Every place has its own unique etiquette.  Part of the Road to Hana journey is the opportunity to experience Maui as the locals do.  If you weren’t looking for a different aspect of island culture, chances are you would not have braved the Hana Highway’s one lane and hairpin turns.  However, many Maui locals live and work around Hana, and it is important to share what is essentially their backyard in a respectful way that allows kamaaina (locals) and non-locals alike to make the most of Heavenly Hana.

#1. Be respectful of the locals and their property, and also of your fellow travelers.  There are plenty of great sights to see on the Hana Highway in areas that welcome visitors, like state parks or other public places.  Many Hana guidebooks will suggest stops that are actually on locals’ private property.  If you want to avoid this, cross-reference these suggestions with more established guidebooks and choose suggested public access areas.  If you can’t resist and you decide to risk checking out an even more out-of-the-way spot,  remember you may come across a Hana local who isn’t thrilled to have you stumbling around their backyard. 

For a positive experience on the Road to Hana, it’s also important to treat your fellow travelers with kindness and respect.  The attractions along the Road to Hana are first come first serve, and if a particular swimming spot or waterfall is crowded, remember there is always an equally beautiful one right up the road.

#2. Drive safely and share the road. The Road to Hana is composed of blind curves, hairpin turns, and one-lane bridges.  However, it only becomes truly dangerous when drivers don’t pay attention and share the road with each other.  It’s great to drive at a speed you are comfortable with, however if the person behind you wants to go a little faster, it is considered good Hana Highway etiquette to pull over and let them pass.  It’s simply the best way to allow everyone to travel at the speed they are most comfortable with.  Also, if you decide to pull over and check out a waterfall or swimming spot, be sure your car is pulled completely off the road and isn’t blocking anyone.  To avoid any unpleasant surprises, don’t leave valuables in your trunk or car – sadly, thefts have been known to happen.  By the way, it is considered very “un-Aloha” to honk on the Road to Hana!  If you’re stuck behind a slow moving car, take a deep breath and remember you’re on Maui time.

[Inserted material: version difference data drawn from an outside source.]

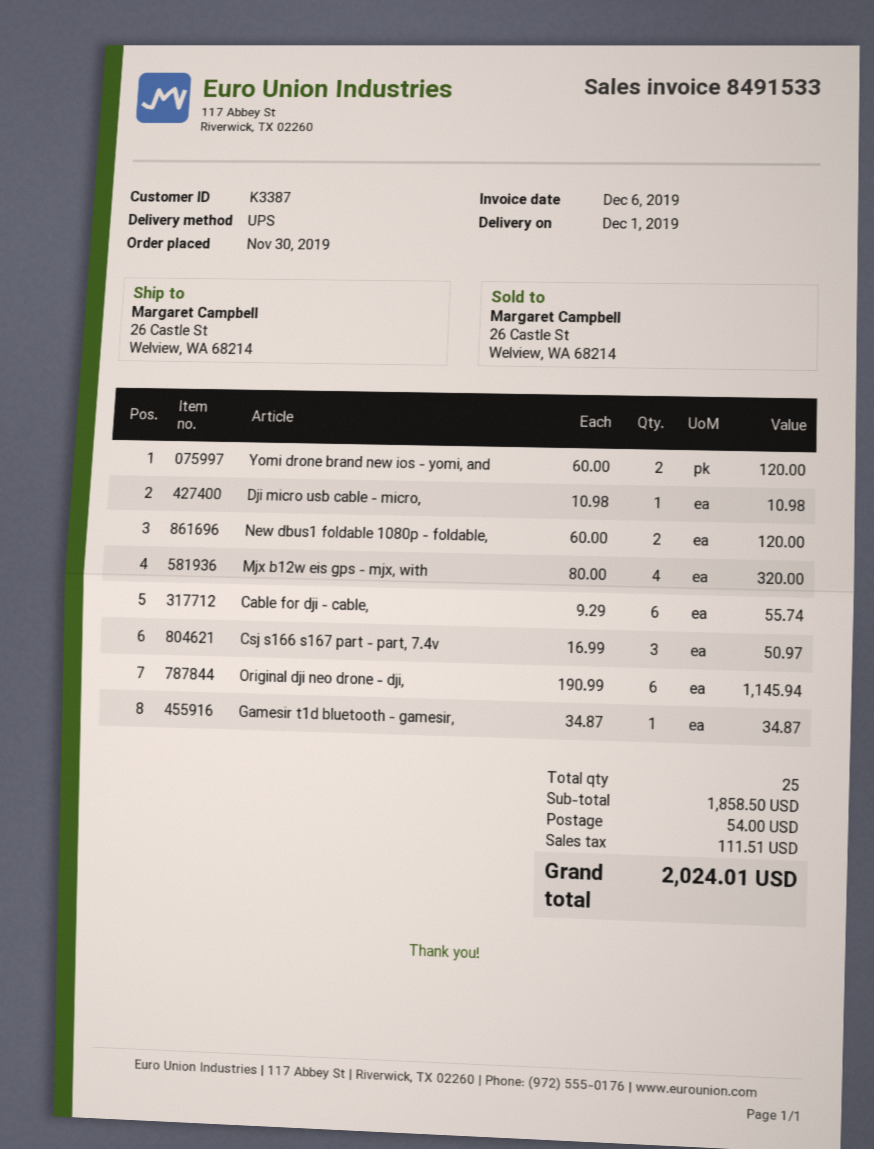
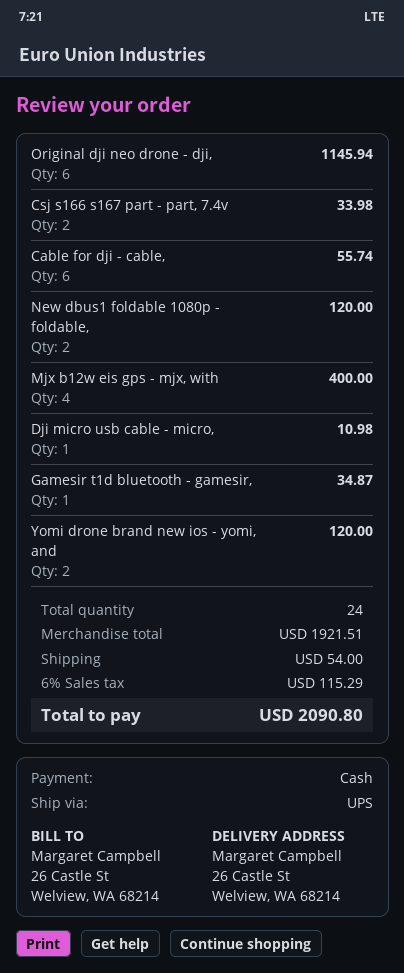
Mjx b12w eis gps - mjx, with: 4 for 320.00 -> 4 for 400.00
Csj s166 s167 part - part, 7.4v: 3 for 50.97 -> 2 for 33.98
total quantity: 25 -> 24
subtotal: 1858.50 -> 1921.51
tax: 111.51 -> 115.29
total: 2024.01 -> 2090.80

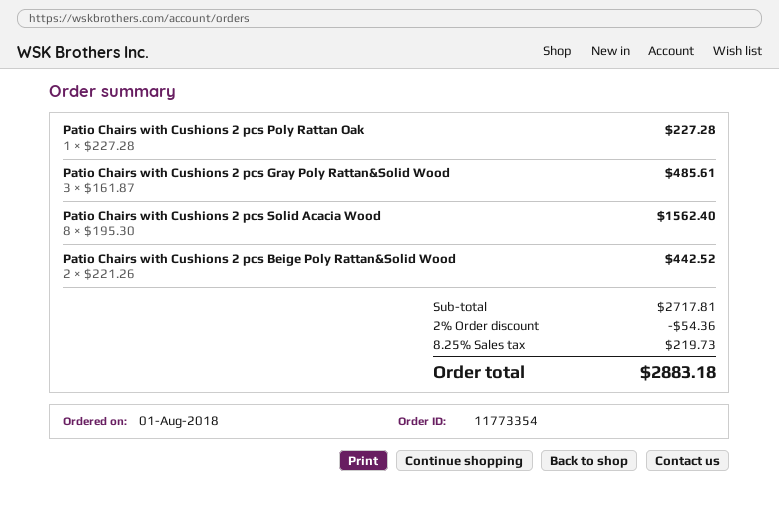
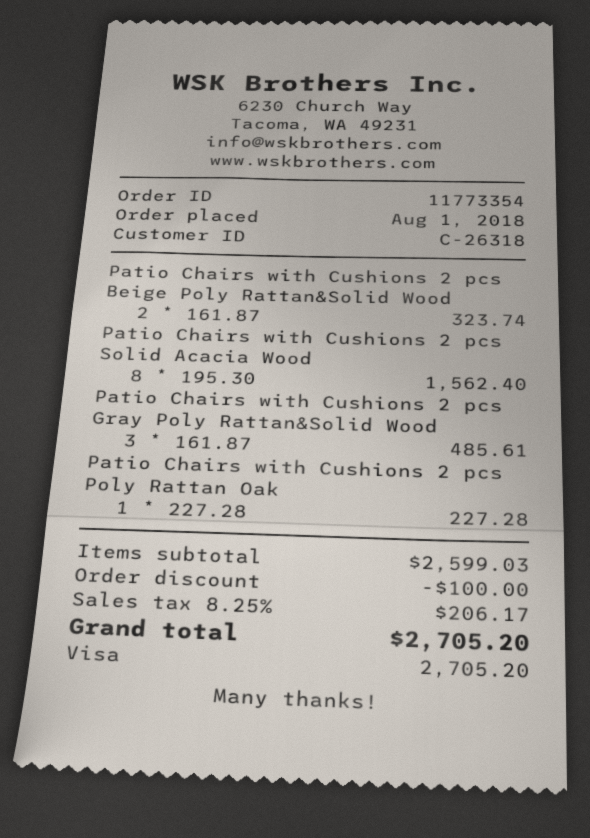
Patio Chairs with Cushions 2 pcs Beige Poly Rattan&Solid Wood: 2 x 221.26 = 442.52 -> 2 x 161.87 = 323.74
subtotal: 2717.81 -> 2599.03
discount: 54.36 -> 100.00
tax: 8.25% = 219.73 -> 8.25% = 206.17
total: 2883.18 -> 2705.20

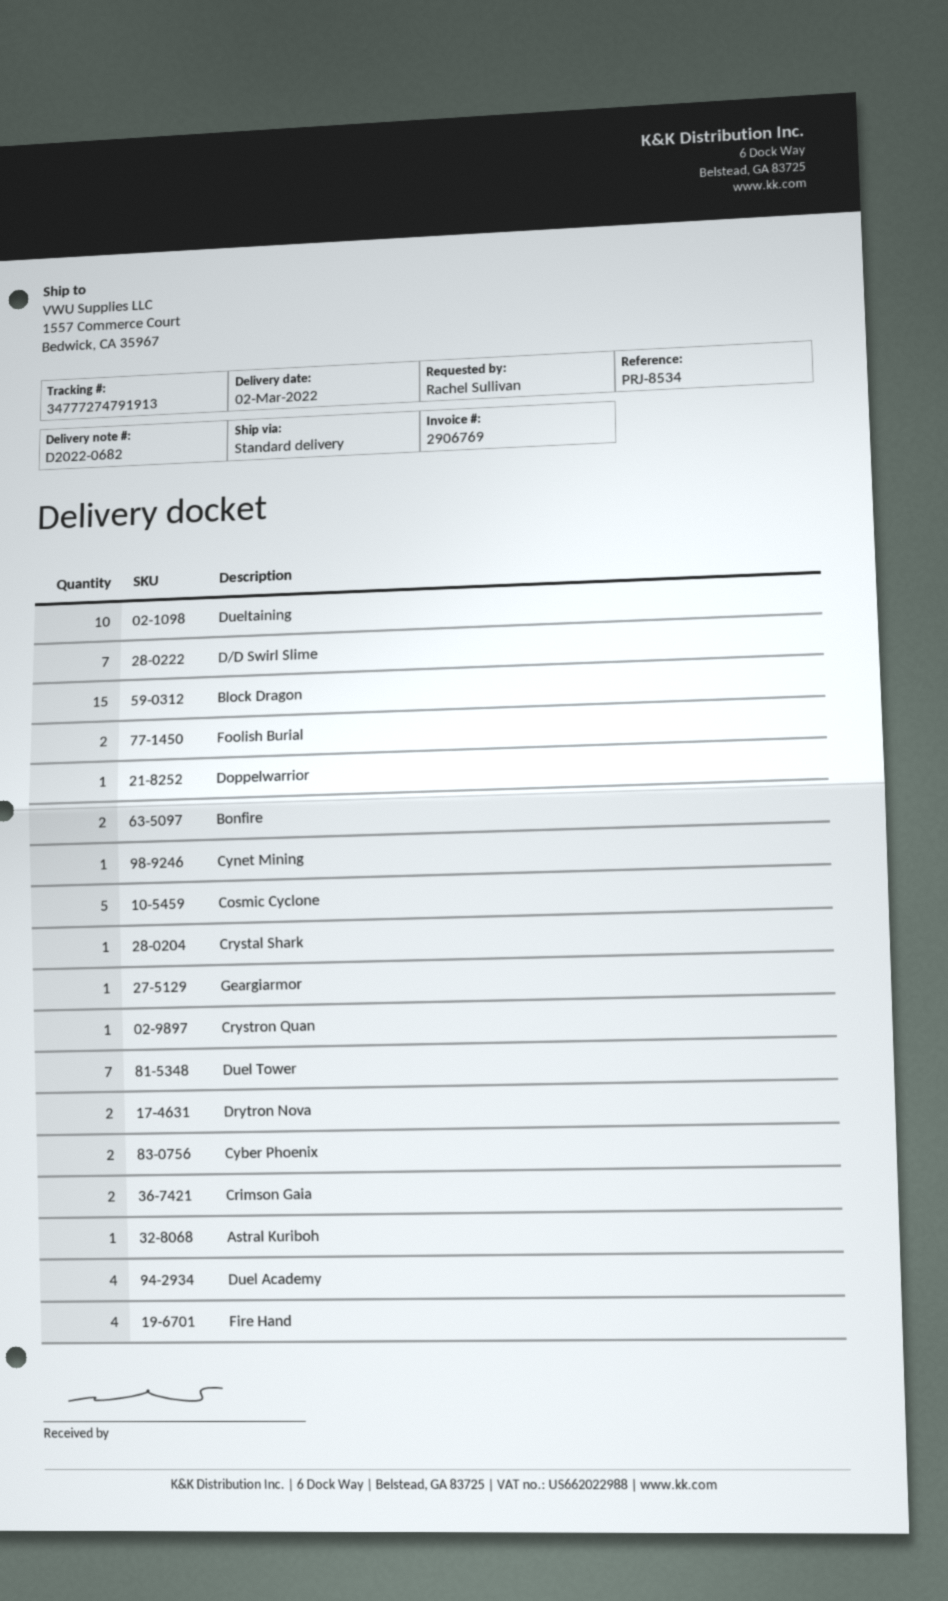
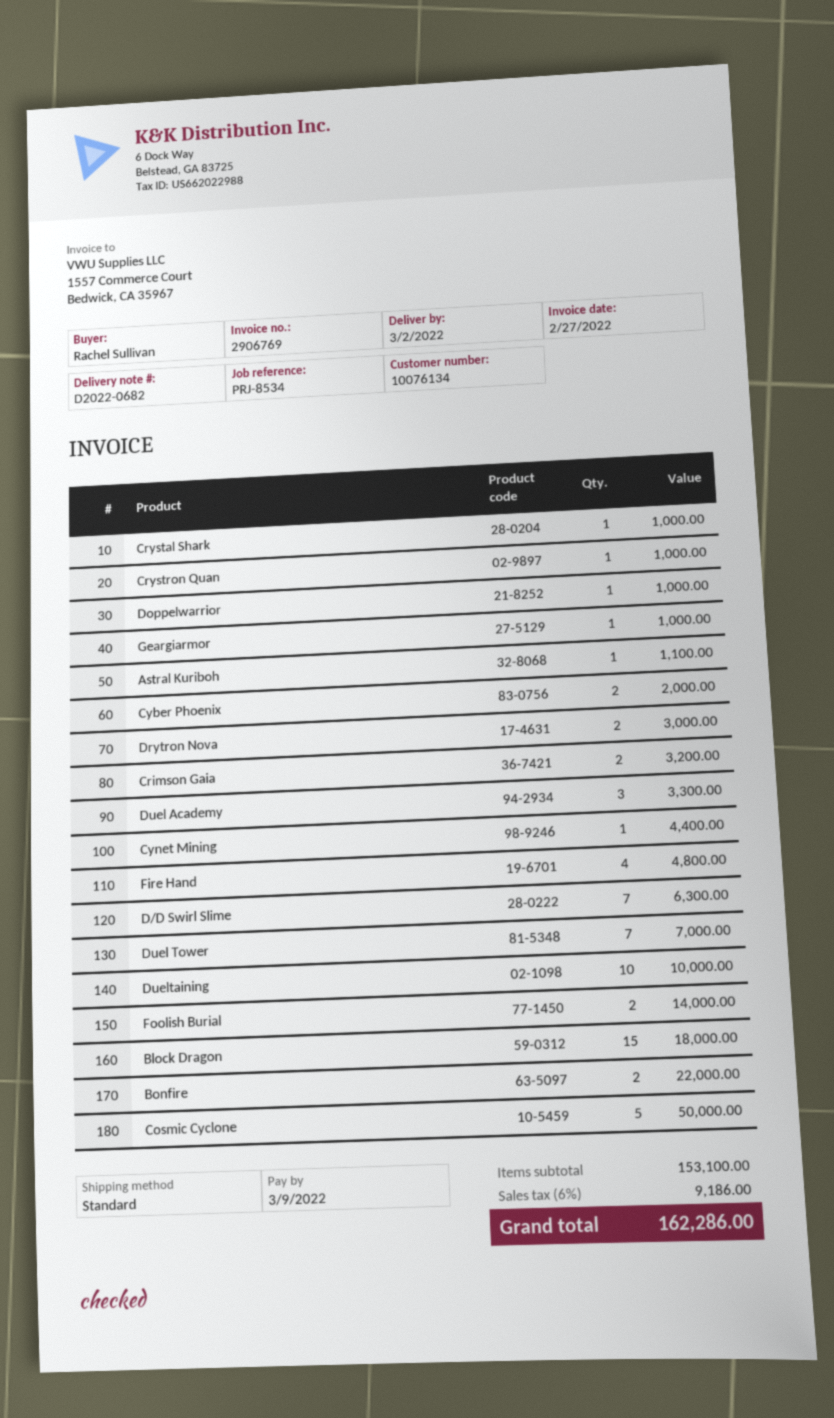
Duel Academy: 4 -> 3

#3. Share picture duty with your fellow travelers.  Everyone travelling the Road to Hana has the same goal – taking great pictures to remember their experiences on the Hana Highway.  When we help each other out, everyone wins and takes home the best pictures possible.  So, if you see a family taking turns to get everyone in the picture at a pretty waterfall or on a hiking trail, stop and offer to take a snapshot of the whole group.  Trust us, they’ll be glad to return the favor.

#4. Obey any and all signs.  Everyone knows it is important to obey yield signs and other traffic warnings.  But, did you know there are many types of signs around the Hana Highway that give visitors important info on where to go and where to avoid?  For instance, many beaches will have water safety signs or caution notices.  Never ignore these!  If a public beach has a sign warning visitors of danger, it’s there for good reason.  Also, many locals will post no trespassing signs on their property, and when they take the time to put these signs up, they will often take the time to make sure they are obeyed.  Following all posted signs on the Road to Hana is a great way to have a worry free day, and only fun times to remember from your Road to Hana adventure.

#5. Leave it like you found it.  In other words, don’t litter!  A lot of the Road to Hana is public land that we all hold in trust for each other.  No cleaning crews are coming along to take care of any messes you may leave behind.  A great way to be sure it’s easy to take care of your trash is to eat at public picnic areas, like Pua’a Ka’a State Park.  That way, there are convenient trash cans provided for your use. 

The most important courtesy to practice on the Road to Hana is to greet everyone you meet with Aloha.  The Aloha spirit is the essence of Hawaii, and a big part of why visitors flock to the islands year after year.  It’s a wonderful custom to observe as you travel around Maui as well as a great piece of island culture to take back home with you.